Chili : kast étrangle la mobilité durable, une décision qui divise
Santiago, Chili – Le gouvernement fraîchement installé de José Antonio Kast, figure de l'ultralibéralisme, a infligé un coup de massue à la mobilité durable en suspendant un projet phare d'aménagement cyclable, le Nouveau Eje Alameda Providencia. Une décision qui suscite l'indignation alors que le pays affronte une flambée des prix du carburant et une crise du logement persistante.
Un projet enterré au nom de l'austérité
Le projet, qui visait à construire la plus vaste piste cyclable de la capitale, était en cours de réalisation avec deux tronçons déjà achevés et un troisième en attente d'approbation budgétaire. Son abandon est justifié par le nouveau gouvernement comme une « priorité » secondaire, préférant allouer les fonds à d'autres objectifs, sans préciser lesquels. L'administration sortante de Gabriel Boric avait justement inauguré ces premiers tronçons, vantant un nouveau modèle de mobilité urbaine, désormais relégué aux oubliettes.
Iván Poduje, ministre du Logement et de l'Urbanisme, a argué que la construction de pistes cyclables était « exorbitantement chère » et que la situation économique du pays, marquée par un endettement colossal, ne permettait pas de tels investissements. Il a affirmé que le projet aurait été « le plus coûteux de l'histoire » et qu'il était préférable de se concentrer sur la construction de logements sociaux, invoquant une crise du logement aigüe. La situation économique, selon lui, justifie ce choix, présenté comme « totalement dénué d'idéologie ».
Pourtant, la réalité est plus complexe. Alors que le prix du carburant a connu une hausse historique en mars, une opportunité manquée s'offrait au gouvernement pour encourager l'utilisation du vélo, particulièrement dans les zones périphériques mal desservies. Carolina Oyarzún, directrice du mouvement Furiosos Ciclistas, souligne amèrement que le projet, fruit de dix années d'efforts, représente une « occasion perdue » pour promouvoir une mobilité plus durable.
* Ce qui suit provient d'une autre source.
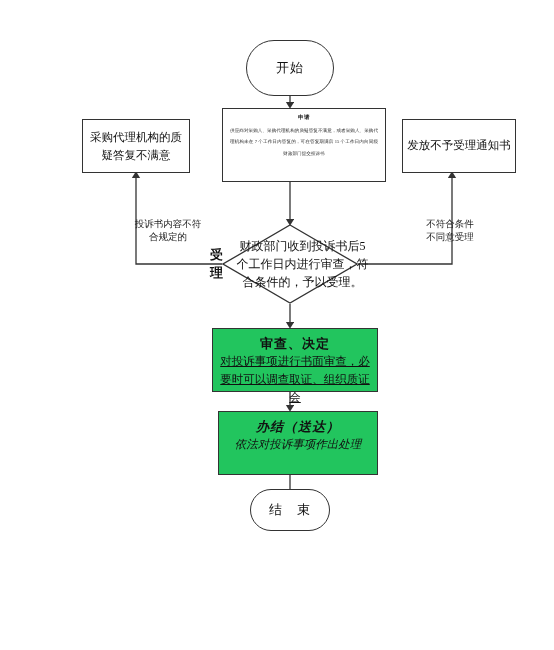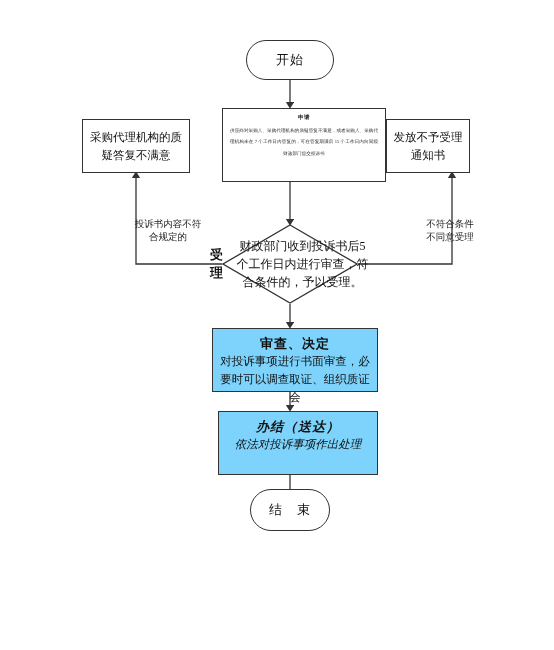"开始" div.node { height: 40px -> 56px }
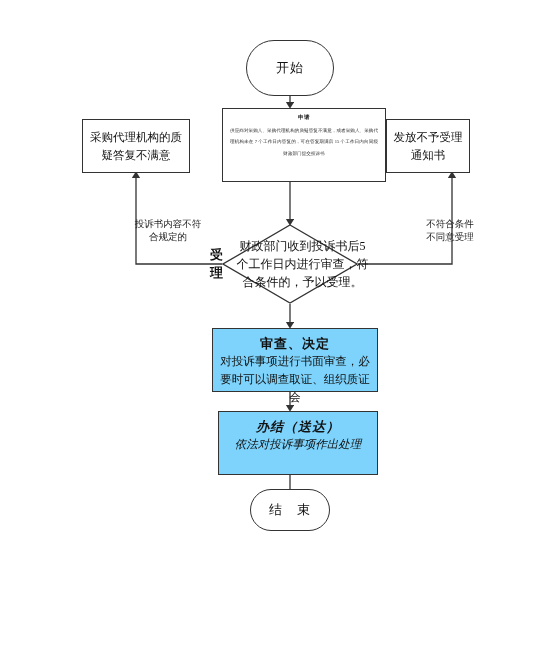"发放不予受理通知书" div.node { font-family: none -> Liberation Mono, monospace; left: 386px -> 402px; width: 84px -> 114px }
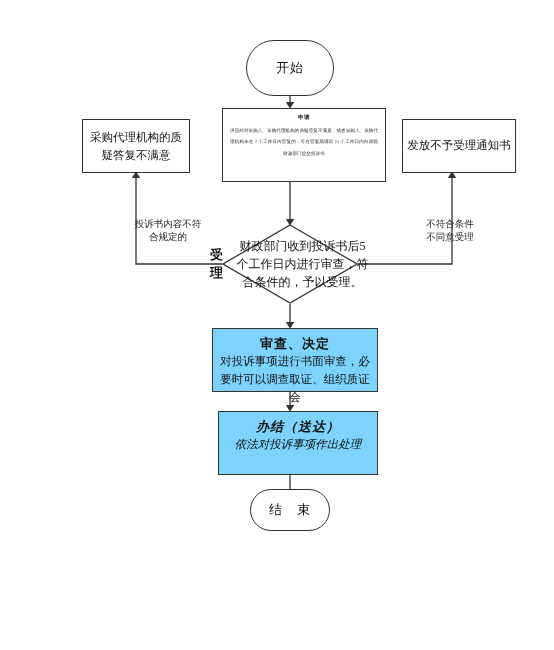"审查、决定" .boxnode { background: #7dd3fc -> #22c55e }
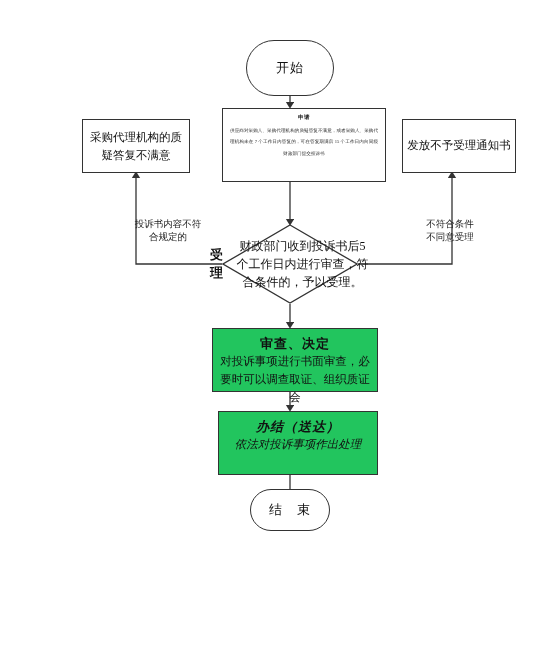"对投诉事项进行书面审查，必要时可以调查取证、组织质证会" div.box-body { text-decoration: none -> underline }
Claudio Orrego, gouverneur de la Région Métropolitaine de Santiago, a dénoncé cette divergence de modèles, soulignant que le coût de la ciclovía représente un maigre 0,09 % du budget du ministère. La ciclovía, qui traverse l'Alameda, l'artère principale de la capitale, a déjà accueilli 219 000 voyageurs en février, avec une estimation de 7 000 utilisateurs quotidiens.

Une opposition grandissante
Face à cette décision, un collectif d'associations, d'organisations et d'universitaires chilenos a lancé une pétition pour relancer les travaux, dénonçant une mesure « régressive » qui creuse les inégalités, en particulier pour les habitants des zones les plus défavorisées. Ils appellent à une collaboration « public-privé » pour mener à bien le projet, rappelant que l'aménagement urbain ne se limite pas à la construction de logements, mais englobe également les parcs, les pistes cyclables et l'éclairage public. Le but ultime : « redonner les villes aux habitants, plutôt que de les céder aux automobiles. »
L'avenir de la mobilité durable à Santiago reste donc incertain, suspendu aux décisions d'un gouvernement qui semble privilégier les solutions traditionnelles au détriment des alternatives écologiques. Le temps dira si la pression de la société civile parviendra à inverser la tendance et à sauver ce projet essentiel pour l'avenir de la ville.